IndonesiaBuzz: Madiun, 11 Februari 2025 – Enam warga binaan Lembaga Pemasyarakatan (Lapas) Kelas I Madiun dipindahkan ke Lapas Nusakambangan, Cilacap, Jawa Tengah, sebagai hukuman atas tindakan indisipliner selama masa pembinaan. Pemindahan ini merupakan langkah tegas untuk menjaga ketertiban di dalam Lapas.

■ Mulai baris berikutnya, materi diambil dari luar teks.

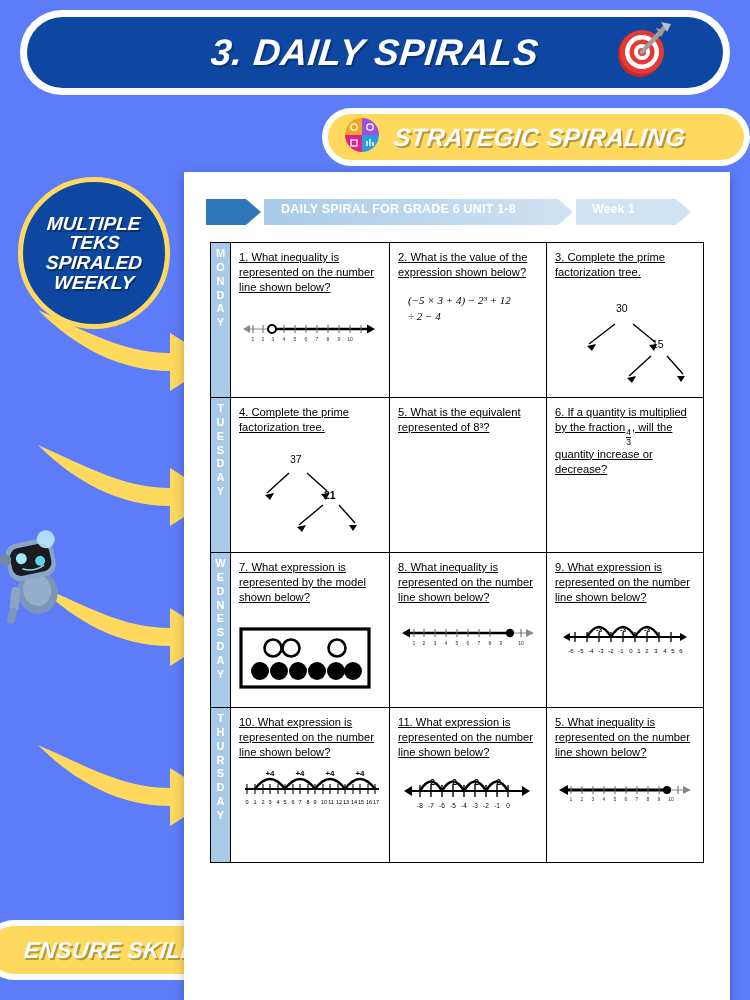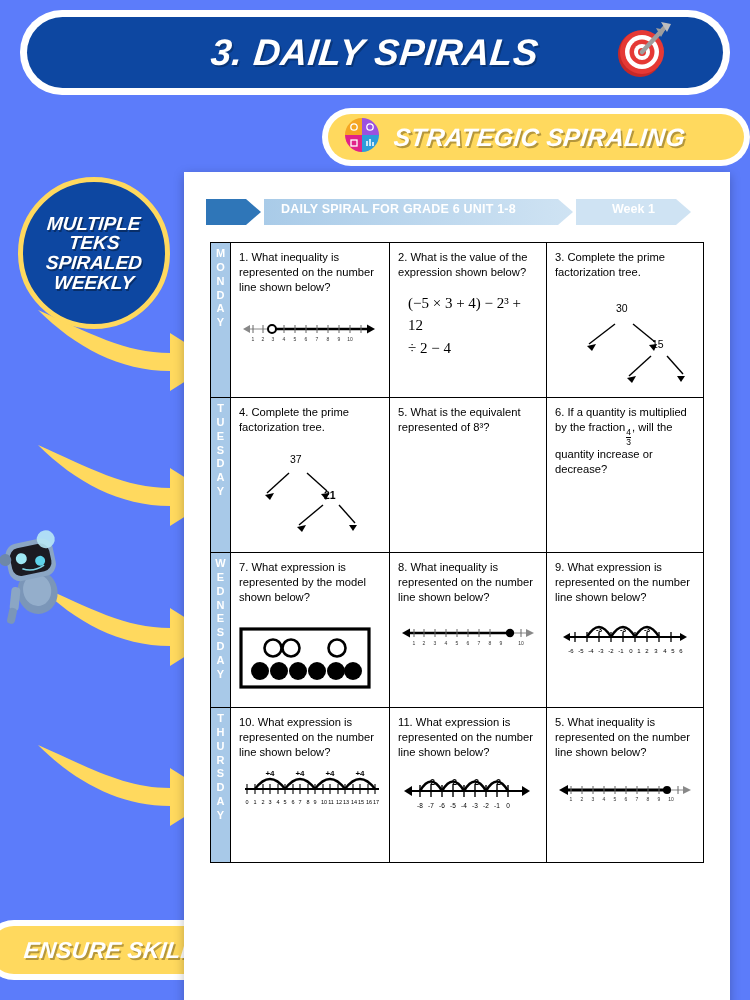--- a/index.html
+++ b/index.html
@@ -91,32 +91,32 @@
   .day-cell {
     width: 26px; background: #a8c9e8;
     text-align: center; vertical-align: middle;
     padding: 4px 0;
   }
   .day-cell .letters {
     display: flex; flex-direction: column; align-items: center;
     color: #ffffff; font-size: 11px; font-weight: bold; line-height: 1.26;
   }
   .q-cell { width: 156px; height: 155px; padding: 7px 8px 4px 8px; position: relative; }
-  .q-text { font-size: 11.2px; line-height: 1.33; color: #000; }
+  .q-text { font-size: 11.2px; line-height: 1.33; color: #000; text-decoration: underline; }
   .q-text .num { }
   .fig { margin-top: 22px; }
 
   .frac {
     display: inline-flex; flex-direction: column;
     vertical-align: -0.45em; text-align: center;
     font-size: 8.5px; line-height: 1.06; margin: 0 1px;
   }
   .frac .den { border-top: 1px solid #000; }
 
-  .expr { font-family: "Liberation Serif", serif; font-size: 15px; line-height: 1.5; }
+  .expr { font-family: "Liberation Serif", serif; font-size: 11px; line-height: 1.5; font-style: italic; }
 
   .footer {
     position: absolute; left: 0; bottom: 18px; width: 100%;
     padding: 0 28px; display: flex; align-items: center;
   }
   .page-num { font-size: 15px; color: #222; }
   .copyright {
     font-size: 9.5px; font-weight: bold; color: #111;
     position: absolute; left: 50%; transform: translateX(-46%);
   }
@@ -226,21 +226,21 @@
         <linearGradient id="g1" x1="0" y1="0" x2="1" y2="0">
           <stop offset="0%" stop-color="#a9cbe8"></stop>
             <stop offset="100%" stop-color="#cfe3f3"></stop>
         </linearGradient>
       </defs>
       <polygon points="0,2 40,2 55,15 40,28 0,28" fill="#2f76b8"></polygon>
       <polygon points="58,2 352,2 367,15 352,28 58,28" fill="url(#g1)"></polygon>
       <polygon points="370,2 470,2 485,15 470,28 370,28" fill="#cfe3f3"></polygon>
     </svg>
     <span style="position:absolute;left:75px;top:5px;color:#fff;font-size:12.5px;font-weight:bold;letter-spacing:0.2px;">DAILY SPIRAL FOR GRADE 6 UNIT 1-8</span>
-    <span style="position:absolute;left:386px;top:5px;color:#fff;font-size:12.5px;font-weight:bold;margin-left:20px;">Week 1</span>
+    <span style="position:absolute;left:386px;top:5px;color:#fff;font-size:12.5px;font-weight:bold;">Week 1</span>
   </div>
 
   <table class="grid">
 
     <tbody>
         <tr>
       <td class="day-cell">
         <div class="letters">
               <span>M</span>
               <span>O</span>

Kepala Lapas Kelas I Madiun, Andi Wijaya Rivai, menegaskan bahwa keputusan ini diambil setelah enam warga binaan tersebut terbukti melanggar aturan. Tindakan ini sekaligus menjadi bagian dari upaya menciptakan lingkungan yang aman dan tertib di dalam Lapas.
“Pemindahan ini merupakan bagian dari komitmen Lapas Madiun untuk menciptakan lingkungan yang aman, tertib, dan kondusif. Kami tidak akan menoleransi setiap pelanggaran aturan di dalam Lapas,” ujar Andi, Selasa (11/2/2025), dikutip dari Antara.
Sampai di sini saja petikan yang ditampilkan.